The properties or attributes of both natures may be properly predicated of the one Person. In other words, the one person of Jesus Christ retains all of the attributes of both natures (e.g., through His divine nature He is omniscient while simultaneously through His human nature He may lack knowledge).

The union of the two natures is not an indwelling, nor a mere contact or occupancy of space, but a personal union. This is similar to the union of body and soul in human beings. This union of the two natures in Christ is referred to as the Hypostatic Union.

The two natures exist together in perfect union so that the human is never without the divine or the divine without the human, but the natures do not mix or mingle.

The two natures, divine and human, are distinct, but inseparably united in the one person. The two natures retain their own attributes or qualities and are thus not mixed together.

*The Eutychian heresy blended the two natures of Christ together to form one hybrid nature (monophysitism: one nature).

The human nature is not deified, and the divine nature does not suffer human limitation.
The word nature refers to essence or substance, and these two natures are inseparable, unmixed, and unchanged.

For more on the Hypostatic Union click here

Divine nature

Joh 1:1 In the beginning was the Word, and the Word was with God, and the Word was God.

Through His divine nature, Jesus Christ is "the Son of God", second person of the Trinity, who shares the one divine essence fully and equally with the Father and the Holy Spirit.

*The Arian heresy viewed Jesus merely as a God-like creature.

The Deity of Christ can be seen through His various names and titles (Jesus, Lord, Son of God, ect).

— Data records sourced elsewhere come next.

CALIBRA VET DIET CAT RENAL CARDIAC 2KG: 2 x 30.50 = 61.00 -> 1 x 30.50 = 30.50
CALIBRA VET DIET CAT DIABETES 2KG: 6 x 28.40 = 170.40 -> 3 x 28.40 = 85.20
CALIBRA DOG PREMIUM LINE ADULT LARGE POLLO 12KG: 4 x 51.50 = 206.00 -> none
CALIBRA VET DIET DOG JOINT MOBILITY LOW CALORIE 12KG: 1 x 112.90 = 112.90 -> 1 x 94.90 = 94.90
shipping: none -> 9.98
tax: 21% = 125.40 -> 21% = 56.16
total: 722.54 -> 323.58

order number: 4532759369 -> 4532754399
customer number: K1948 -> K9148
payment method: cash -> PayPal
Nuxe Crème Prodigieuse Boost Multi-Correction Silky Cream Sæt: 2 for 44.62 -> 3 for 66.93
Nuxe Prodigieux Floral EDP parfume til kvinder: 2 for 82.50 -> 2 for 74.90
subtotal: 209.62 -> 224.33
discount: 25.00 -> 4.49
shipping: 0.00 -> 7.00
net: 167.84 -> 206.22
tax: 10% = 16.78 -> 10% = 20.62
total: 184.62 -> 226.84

It can also been seen through His pre-existence, His sinlessness, His Divine attributes and many more evidences can be found in Scripture.

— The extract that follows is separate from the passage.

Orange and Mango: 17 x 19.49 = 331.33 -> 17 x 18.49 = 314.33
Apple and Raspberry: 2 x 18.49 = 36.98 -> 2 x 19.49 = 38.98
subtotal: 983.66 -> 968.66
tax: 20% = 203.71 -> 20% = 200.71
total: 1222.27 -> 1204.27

For more on the Deity of Christ click here

Human nature

Joh 1:14 And the Word was made flesh, and dwelt among us, (and we beheld his glory, the glory as of the only begotten of the Father,) full of grace and truth.

Through His human nature, Jesus Christ is the "Son of Man", fully human, possessing all the essential attributes of a true human being.

*Docetism denied the true humanity of Christ.

His human nature has no personal subsistence of it's own, it's personal existence is in the person of the Son of God. (The person of the Son of God serves as person for the human nature as well as the Divine, He lends personality to both.)

1. The Divine person, who cannot change, was already in existence, therefore His human nature must be impersonal (not of itself personally) or else there were two subjects in existence. (There would be two mediators.)

2. All human persons have a sinful nature, Yet Christ was sinless and He had to be for our salvation.

The human nature of Christ can be seen from His title "Christ" and "Son of Man", through is infirmities and weaknesses and much more.

For more on the humanity of Christ click here

Two wills (Monothelitism)

As a result of the two natures, Jesus has two wills.

Evident from Scripture:

Joh 6:38 For I came down from heaven, not to do mine own will (human will that subjects to the Father), but the will of him that sent me (Divine will equal with the Father).

Mat_26:42 He went away again the second time, and prayed, saying, O my Father, if this cup may not pass away from me, except I drink it, thy will be done. (Jesus' human will pleading with the Divine will of the Father that Jesus' Divine will is equal to.)

Joh 10:17-18 Therefore doth my Father love me, because I lay down my life (human will), that I might take it again. No man taketh it from me, but I lay it down of myself. I have power to lay it down, and I have power to take it again. This commandment have I received of my Father (Divine will).


Jesus Christ is one person with two distinct natures (Divine and human). Even though Jesus has two natures, He is one in His person. His person is Divine. His human nature has no personal subsistence of it's own, it's personal existence is in the person of the Son of God. Jesus Christ is the same person before and after the incarnation. Before the incarnation Jesus had one nature (Divine). After the incarnation Jesus added to Himself a human nature which subsists with the Divine nature He had and still has. Jesus has a Divine consciousness and a human consciousness which results in two wills, but remains one in person.